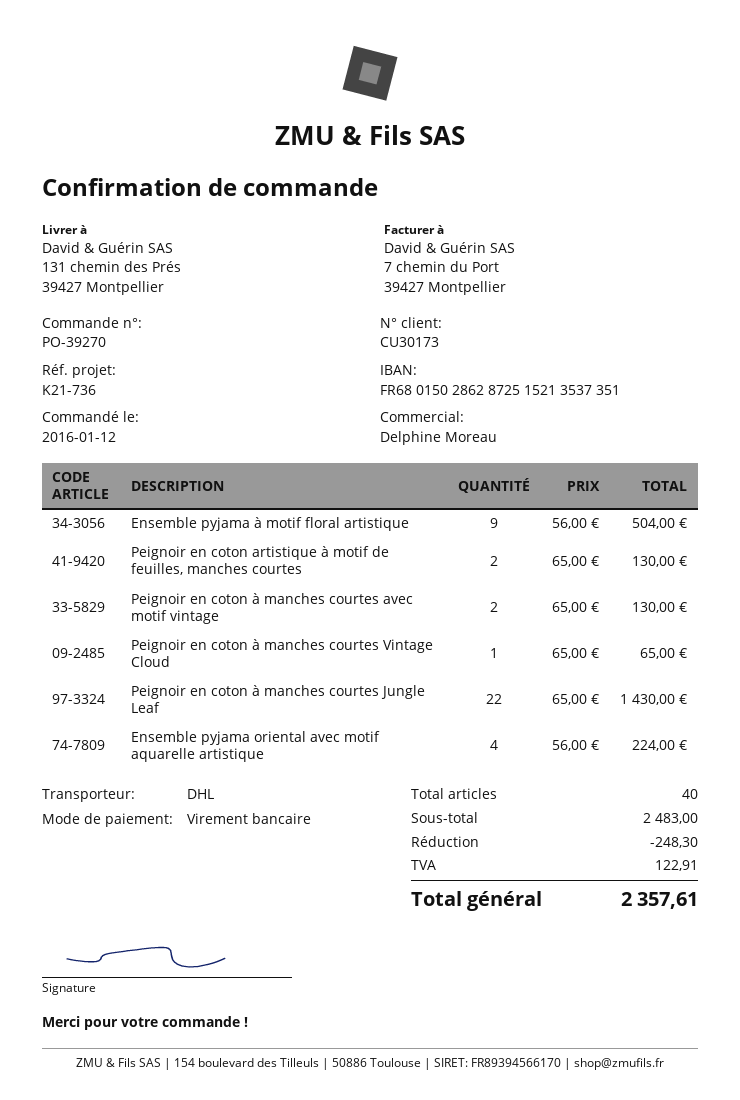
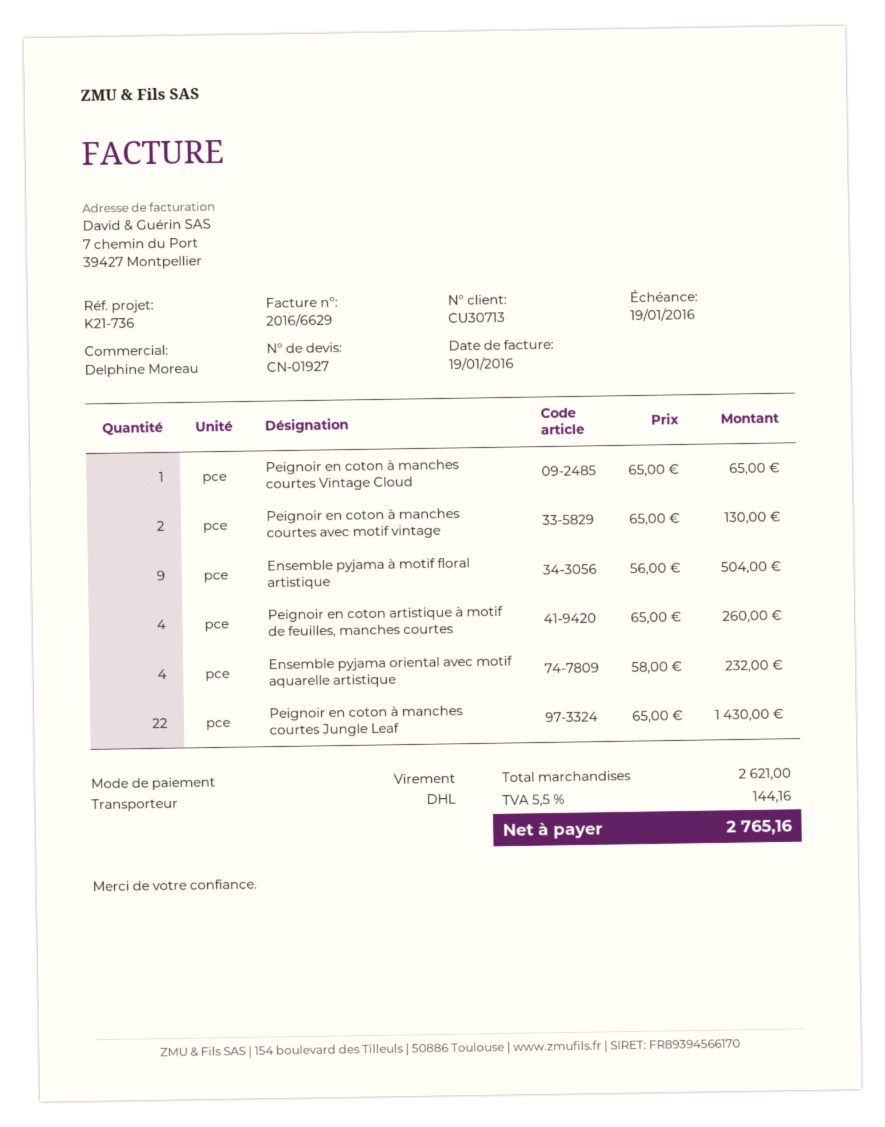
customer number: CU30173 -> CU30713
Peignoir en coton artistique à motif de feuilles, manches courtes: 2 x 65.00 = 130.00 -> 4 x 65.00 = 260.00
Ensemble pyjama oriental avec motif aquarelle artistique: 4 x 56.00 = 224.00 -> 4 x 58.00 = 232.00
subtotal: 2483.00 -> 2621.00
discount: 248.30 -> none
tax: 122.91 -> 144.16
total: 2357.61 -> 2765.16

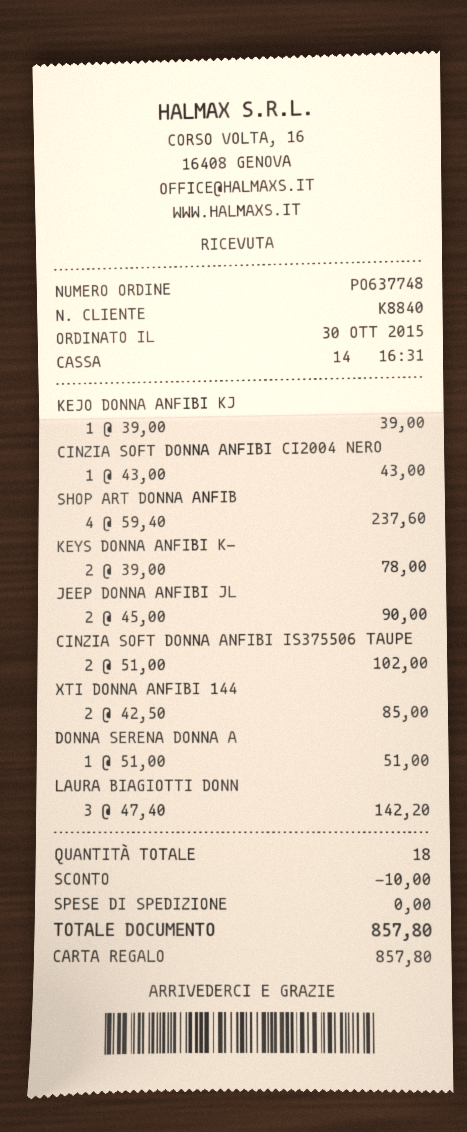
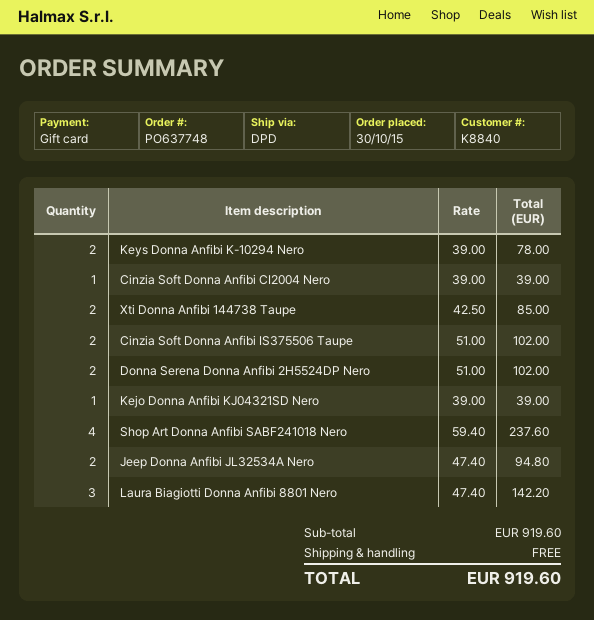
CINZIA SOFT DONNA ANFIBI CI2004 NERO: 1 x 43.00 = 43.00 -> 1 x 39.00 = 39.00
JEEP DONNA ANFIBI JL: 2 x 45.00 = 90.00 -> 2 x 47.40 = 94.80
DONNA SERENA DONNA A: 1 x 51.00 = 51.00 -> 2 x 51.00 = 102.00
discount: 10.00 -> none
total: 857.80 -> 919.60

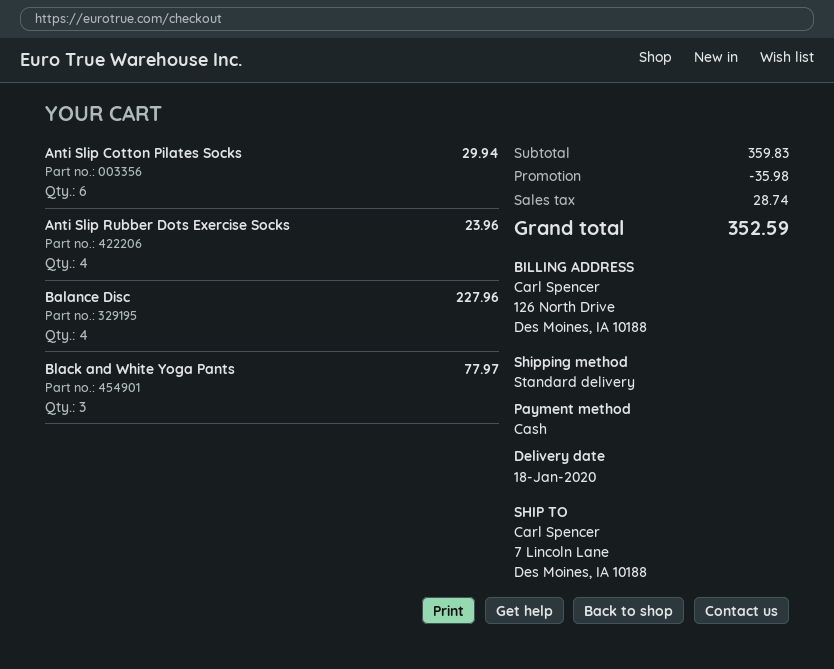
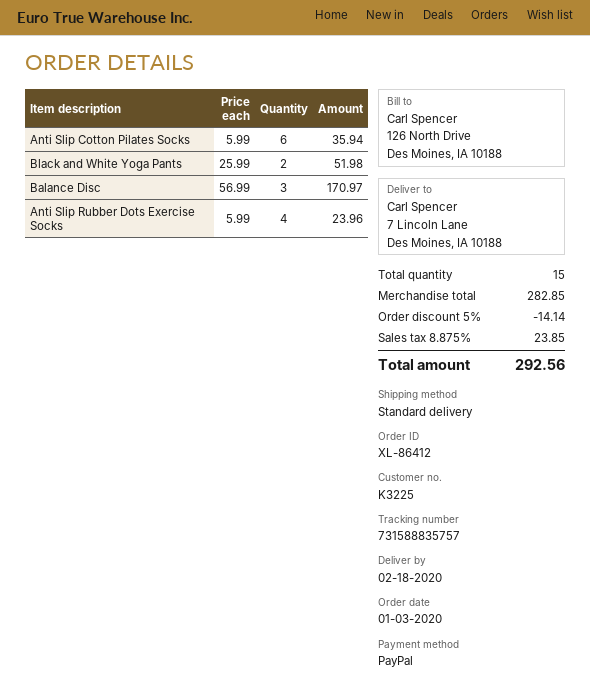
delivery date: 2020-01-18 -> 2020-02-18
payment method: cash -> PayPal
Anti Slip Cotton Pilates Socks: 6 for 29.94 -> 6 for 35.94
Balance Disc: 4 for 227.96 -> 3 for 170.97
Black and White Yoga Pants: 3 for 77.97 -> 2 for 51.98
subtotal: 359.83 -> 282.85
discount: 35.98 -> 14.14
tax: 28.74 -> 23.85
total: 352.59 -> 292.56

---+---

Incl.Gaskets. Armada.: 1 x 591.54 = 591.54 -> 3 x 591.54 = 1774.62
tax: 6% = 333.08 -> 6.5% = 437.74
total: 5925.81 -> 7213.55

---+---

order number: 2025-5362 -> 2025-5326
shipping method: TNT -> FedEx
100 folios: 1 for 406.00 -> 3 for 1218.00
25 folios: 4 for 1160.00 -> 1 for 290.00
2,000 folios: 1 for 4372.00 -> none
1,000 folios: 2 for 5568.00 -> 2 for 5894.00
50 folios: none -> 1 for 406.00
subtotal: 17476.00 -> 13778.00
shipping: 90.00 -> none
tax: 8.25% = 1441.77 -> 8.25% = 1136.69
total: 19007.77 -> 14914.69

---+---

- EXERCISE:
Out of the records above, pick each line that contains the string "discount".

- ANSWER BOX:
discount: 248.30 -> none
discount: 10.00 -> none
discount: 35.98 -> 14.14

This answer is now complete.